Show, from the entries below, every line in which "links" appears.

THE DATA: Begin

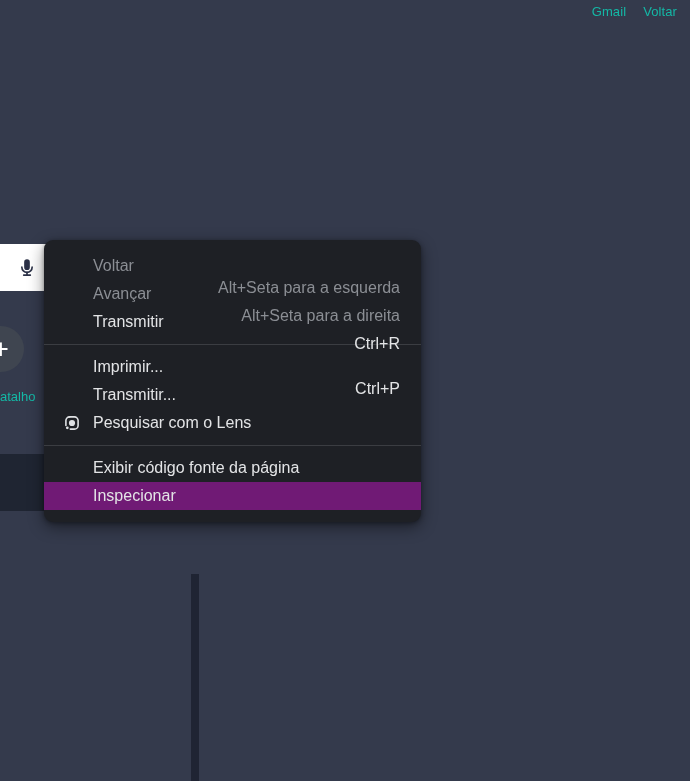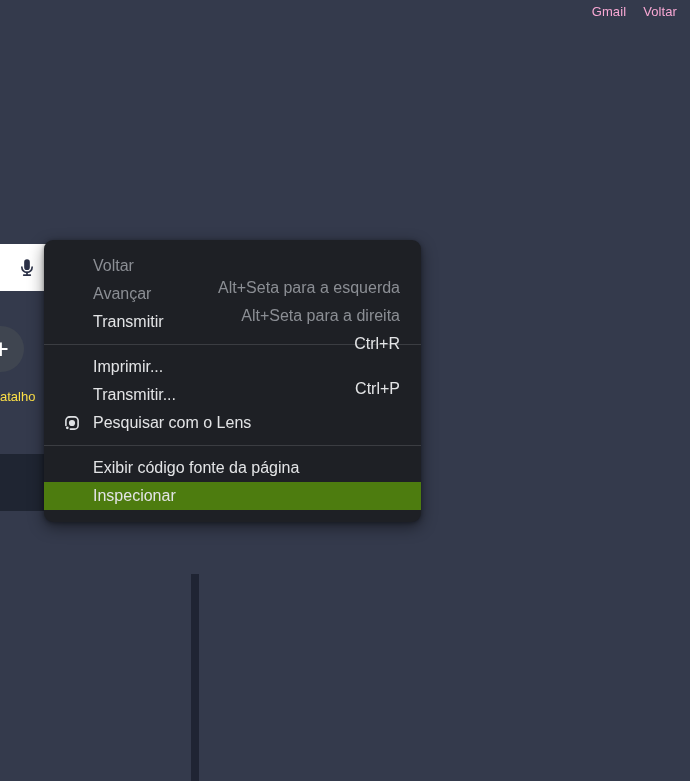--- a/index.html
+++ b/index.html
@@ -13,21 +13,21 @@
 
   
   .header-links {
     position: absolute;
     top: 4px;
     right: 13px;
     display: flex;
     gap: 17px;
     font-size: 13px;
     font-weight: 500;
-    color: #f9a8d4;
+    color: #14b8a6;
     letter-spacing: 0.1px;
   }
   .header-links a { cursor: pointer; }
 
   
   .searchbar-fragment {
     position: absolute;
     left: 0;
     top: 244px;
     width: 46px;
@@ -53,21 +53,21 @@
     color: #ffffff;
     font-size: 27px;
     font-weight: 300;
     line-height: 1;
   }
   .shortcut-label {
     position: absolute;
     left: 0;
     top: 389px;
     font-size: 13px;
-    color: #fde047;
+    color: #14b8a6;
   }
 
   
   .dark-band {
     position: absolute;
     left: 0;
     top: 454px;
     width: 44px;
     height: 57px;
     background: #1f2532;
@@ -99,21 +99,21 @@
     display: flex;
     align-items: center;
     padding: 0 21px 0 49px;
     font-size: 16px;
     color: #e3e4e6;
     cursor: default;
   }
   .menu-row .label { flex: 1 1 auto; white-space: nowrap; }
   .menu-row .shortcut { flex: 0 0 auto; white-space: nowrap; text-align: right; margin-top: 43px; }
   .menu-row.disabled { color: #8b8e94; }
-  .menu-row.hovered { background: #4d7c0f; }
+  .menu-row.hovered { background: #701a75; }
   .menu-icon {
     position: absolute;
     left: 20px;
     top: 6px;
     width: 16px;
     height: 16px;
   }
   .menu-sep {
     height: 1px;
     background: #3b3d42;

THE DATA: End

THE ANSWER >>
   .header-links {
   .header-links a { cursor: pointer; }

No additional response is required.